— Exercise directions —
All of the data that follows is to be printed exactly, without pictures.

— Material supplied —
Segment Open

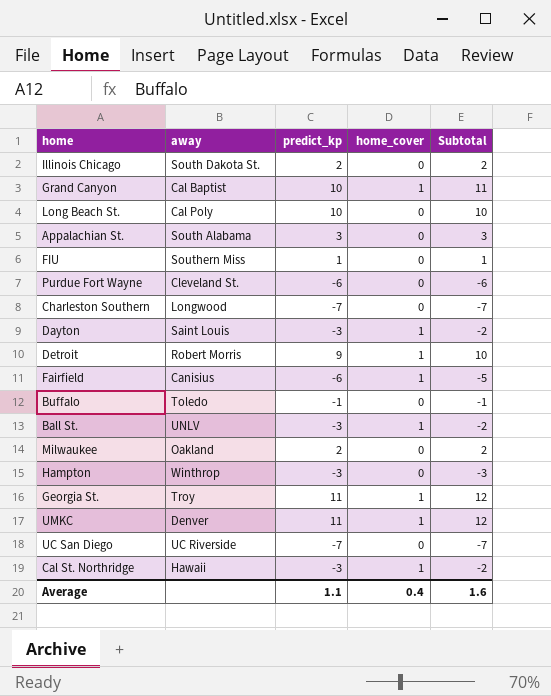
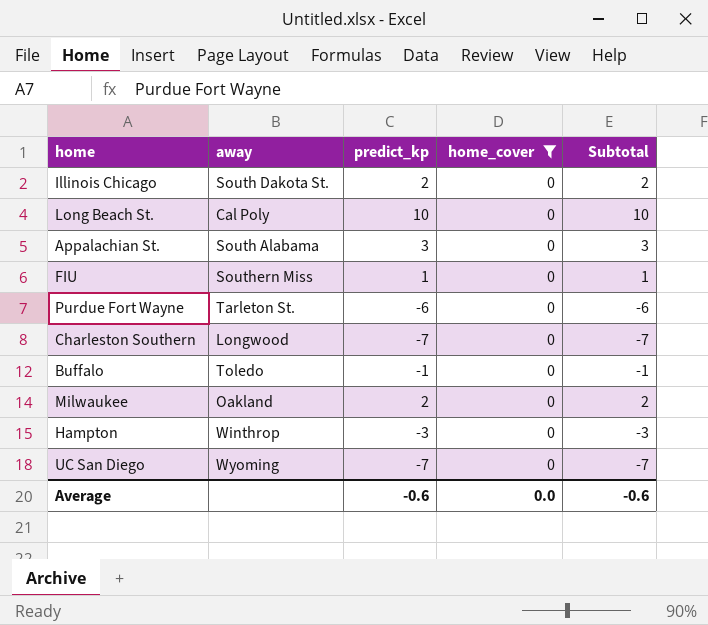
filter: none -> home_cover = 0
Purdue Fort Wayne | away: Cleveland St. -> Tarleton St.
UC San Diego | away: UC Riverside -> Wyoming
Average | predict_kp: 1.1 -> -0.6
Average | home_cover: 0.4 -> 0.0
Average | Subtotal: 1.6 -> -0.6

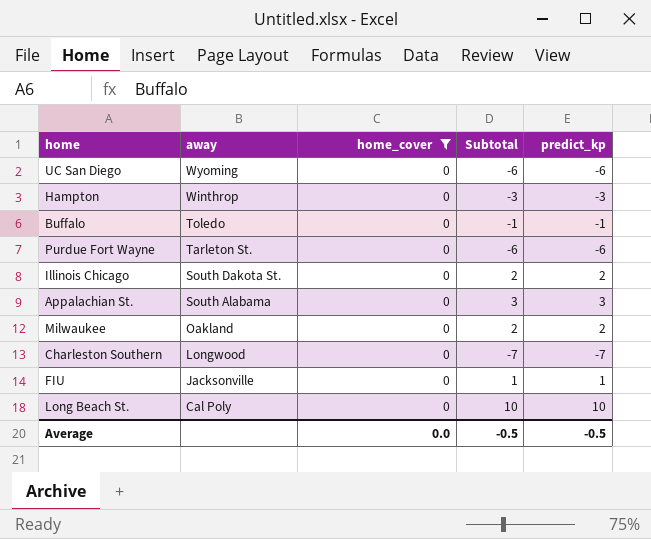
row order: none -> away descending
column predict_kp | position: 3 -> 5
UC San Diego | Subtotal: -7 -> -6
UC San Diego | predict_kp: -7 -> -6
FIU | away: Southern Miss -> Jacksonville
Average | Subtotal: -0.6 -> -0.5
Average | predict_kp: -0.6 -> -0.5

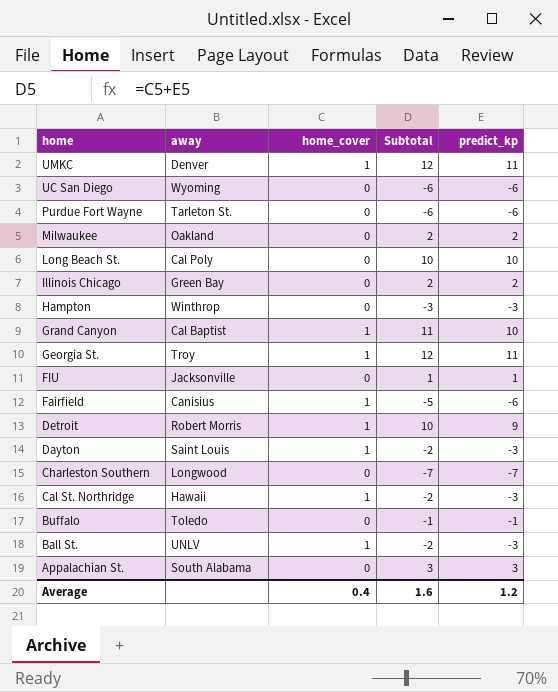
filter: home_cover = 0 -> none
row order: away descending -> home descending
Illinois Chicago | away: South Dakota St. -> Green Bay
Average | home_cover: 0.0 -> 0.4
Average | Subtotal: -0.5 -> 1.6
Average | predict_kp: -0.5 -> 1.2

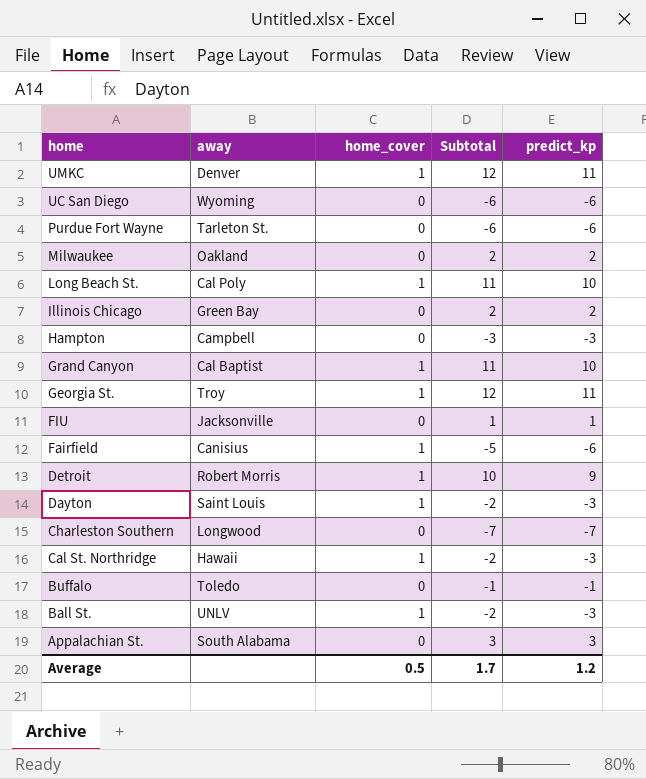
Long Beach St. | home_cover: 0 -> 1
Long Beach St. | Subtotal: 10 -> 11
Hampton | away: Winthrop -> Campbell
Average | home_cover: 0.4 -> 0.5
Average | Subtotal: 1.6 -> 1.7

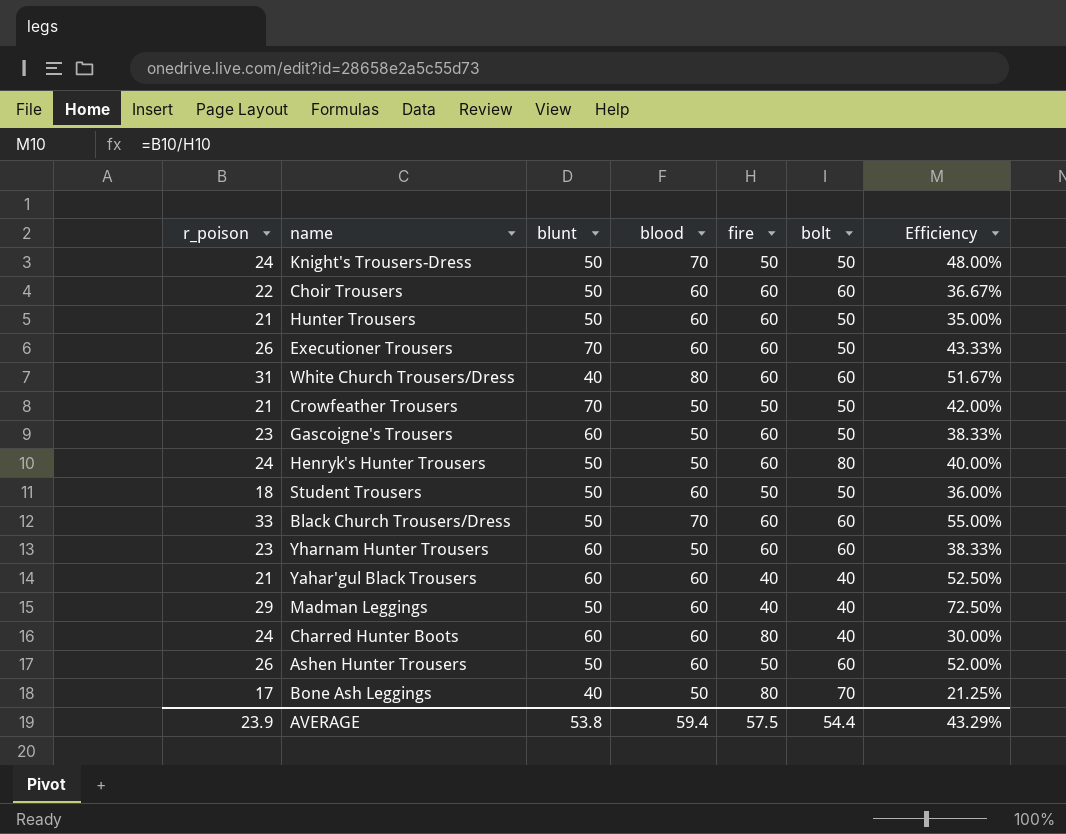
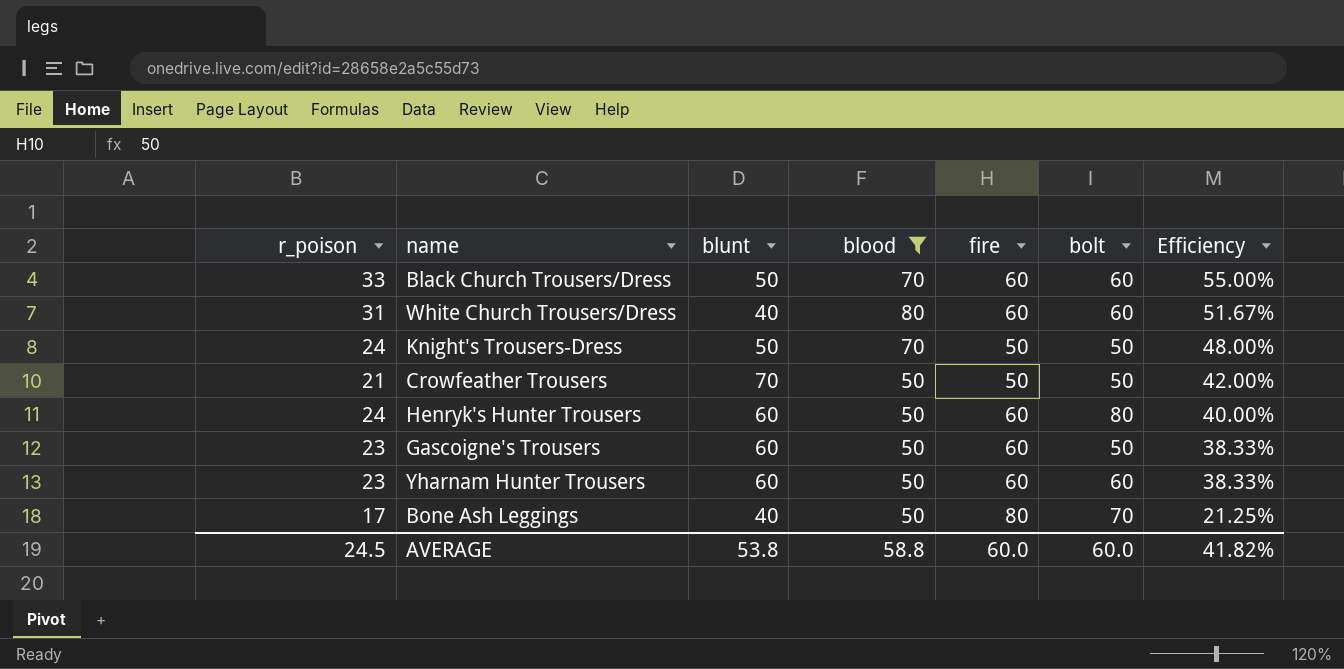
filter: none -> blood != 60
row order: none -> Efficiency descending
Henryk's Hunter Trousers | blunt: 50 -> 60
AVERAGE | r_poison: 23.9 -> 24.5
AVERAGE | blood: 59.4 -> 58.8
AVERAGE | fire: 57.5 -> 60.0
AVERAGE | bolt: 54.4 -> 60.0
AVERAGE | Efficiency: 43.29% -> 41.82%

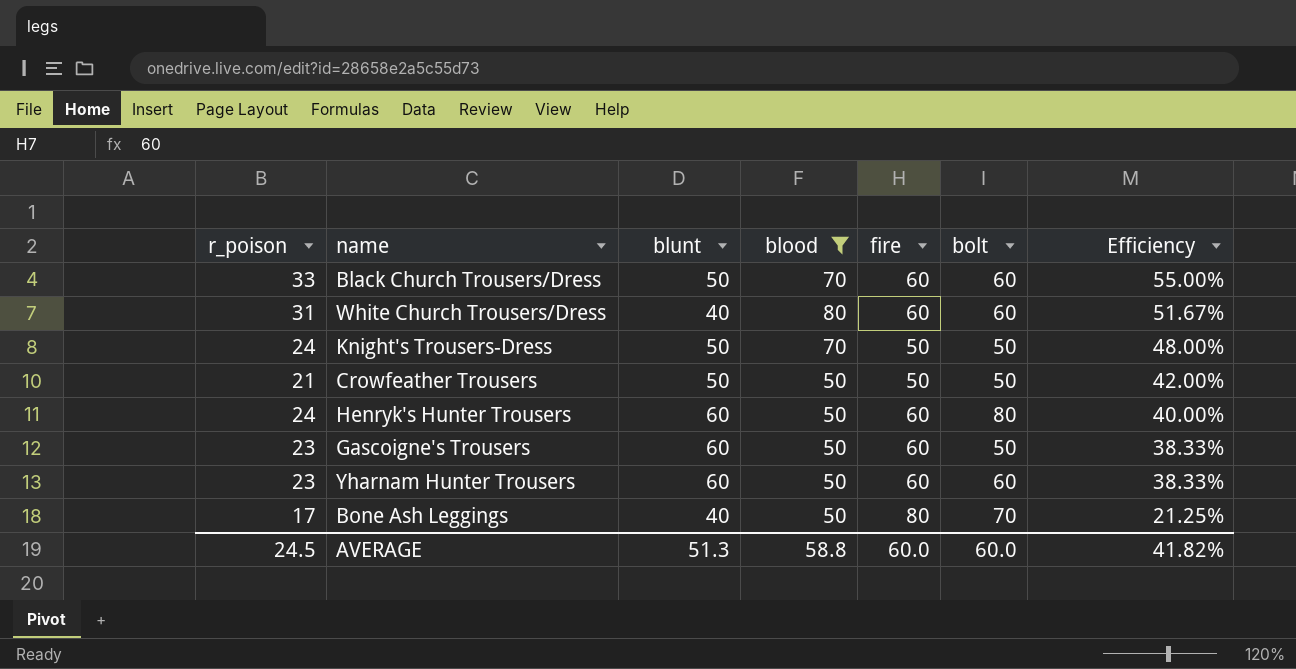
Crowfeather Trousers | blunt: 70 -> 50
AVERAGE | blunt: 53.8 -> 51.3

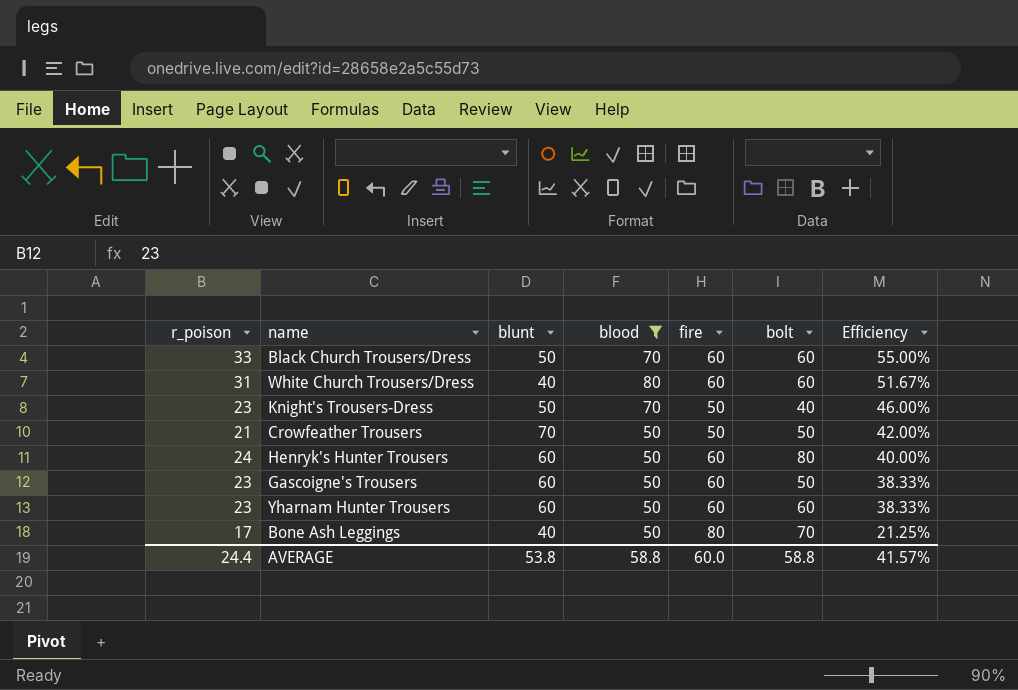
Knight's Trousers-Dress | r_poison: 24 -> 23
Knight's Trousers-Dress | bolt: 50 -> 40
Knight's Trousers-Dress | Efficiency: 48.00% -> 46.00%
Crowfeather Trousers | blunt: 50 -> 70
AVERAGE | r_poison: 24.5 -> 24.4
AVERAGE | blunt: 51.3 -> 53.8
AVERAGE | bolt: 60.0 -> 58.8
AVERAGE | Efficiency: 41.82% -> 41.57%

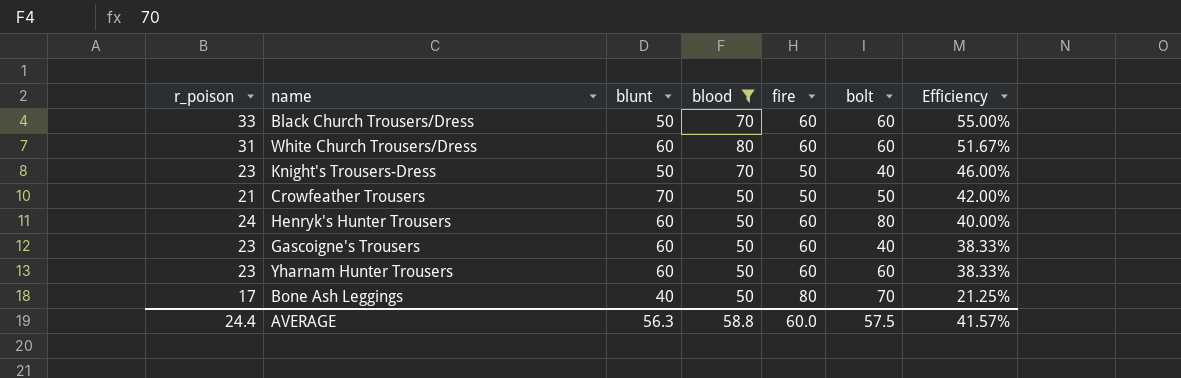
White Church Trousers/Dress | blunt: 40 -> 60
Gascoigne's Trousers | bolt: 50 -> 40
AVERAGE | blunt: 53.8 -> 56.3
AVERAGE | bolt: 58.8 -> 57.5

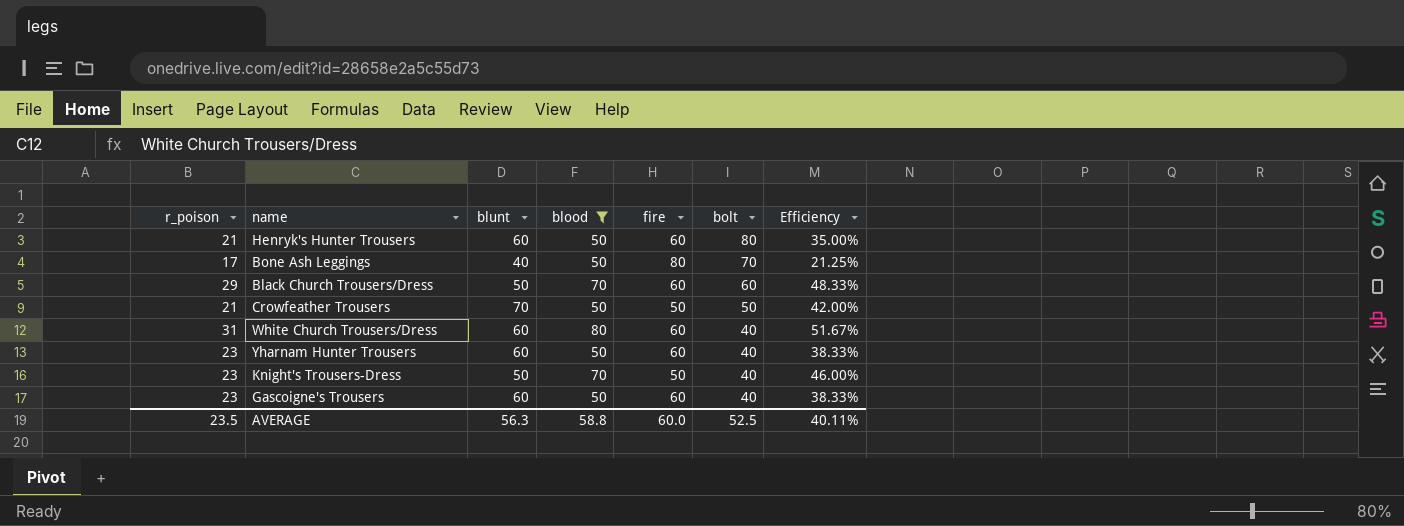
row order: Efficiency descending -> bolt descending
Henryk's Hunter Trousers | r_poison: 24 -> 21
Henryk's Hunter Trousers | Efficiency: 40.00% -> 35.00%
Black Church Trousers/Dress | r_poison: 33 -> 29
Black Church Trousers/Dress | Efficiency: 55.00% -> 48.33%
White Church Trousers/Dress | bolt: 60 -> 40
Yharnam Hunter Trousers | bolt: 60 -> 40
AVERAGE | r_poison: 24.4 -> 23.5
AVERAGE | bolt: 57.5 -> 52.5
AVERAGE | Efficiency: 41.57% -> 40.11%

Segment Closed

— Output of the exercise —
filter: none -> home_cover = 0
Purdue Fort Wayne | away: Cleveland St. -> Tarleton St.
UC San Diego | away: UC Riverside -> Wyoming
Average | predict_kp: 1.1 -> -0.6
Average | home_cover: 0.4 -> 0.0
Average | Subtotal: 1.6 -> -0.6

row order: none -> away descending
column predict_kp | position: 3 -> 5
UC San Diego | Subtotal: -7 -> -6
UC San Diego | predict_kp: -7 -> -6
FIU | away: Southern Miss -> Jacksonville
Average | Subtotal: -0.6 -> -0.5
Average | predict_kp: -0.6 -> -0.5

filter: home_cover = 0 -> none
row order: away descending -> home descending
Illinois Chicago | away: South Dakota St. -> Green Bay
Average | home_cover: 0.0 -> 0.4
Average | Subtotal: -0.5 -> 1.6
Average | predict_kp: -0.5 -> 1.2

Long Beach St. | home_cover: 0 -> 1
Long Beach St. | Subtotal: 10 -> 11
Hampton | away: Winthrop -> Campbell
Average | home_cover: 0.4 -> 0.5
Average | Subtotal: 1.6 -> 1.7

filter: none -> blood != 60
row order: none -> Efficiency descending
Henryk's Hunter Trousers | blunt: 50 -> 60
AVERAGE | r_poison: 23.9 -> 24.5
AVERAGE | blood: 59.4 -> 58.8
AVERAGE | fire: 57.5 -> 60.0
AVERAGE | bolt: 54.4 -> 60.0
AVERAGE | Efficiency: 43.29% -> 41.82%

Crowfeather Trousers | blunt: 70 -> 50
AVERAGE | blunt: 53.8 -> 51.3

Knight's Trousers-Dress | r_poison: 24 -> 23
Knight's Trousers-Dress | bolt: 50 -> 40
Knight's Trousers-Dress | Efficiency: 48.00% -> 46.00%
Crowfeather Trousers | blunt: 50 -> 70
AVERAGE | r_poison: 24.5 -> 24.4
AVERAGE | blunt: 51.3 -> 53.8
AVERAGE | bolt: 60.0 -> 58.8
AVERAGE | Efficiency: 41.82% -> 41.57%

White Church Trousers/Dress | blunt: 40 -> 60
Gascoigne's Trousers | bolt: 50 -> 40
AVERAGE | blunt: 53.8 -> 56.3
AVERAGE | bolt: 58.8 -> 57.5

row order: Efficiency descending -> bolt descending
Henryk's Hunter Trousers | r_poison: 24 -> 21
Henryk's Hunter Trousers | Efficiency: 40.00% -> 35.00%
Black Church Trousers/Dress | r_poison: 33 -> 29
Black Church Trousers/Dress | Efficiency: 55.00% -> 48.33%
White Church Trousers/Dress | bolt: 60 -> 40
Yharnam Hunter Trousers | bolt: 60 -> 40
AVERAGE | r_poison: 24.4 -> 23.5
AVERAGE | bolt: 57.5 -> 52.5
AVERAGE | Efficiency: 41.57% -> 40.11%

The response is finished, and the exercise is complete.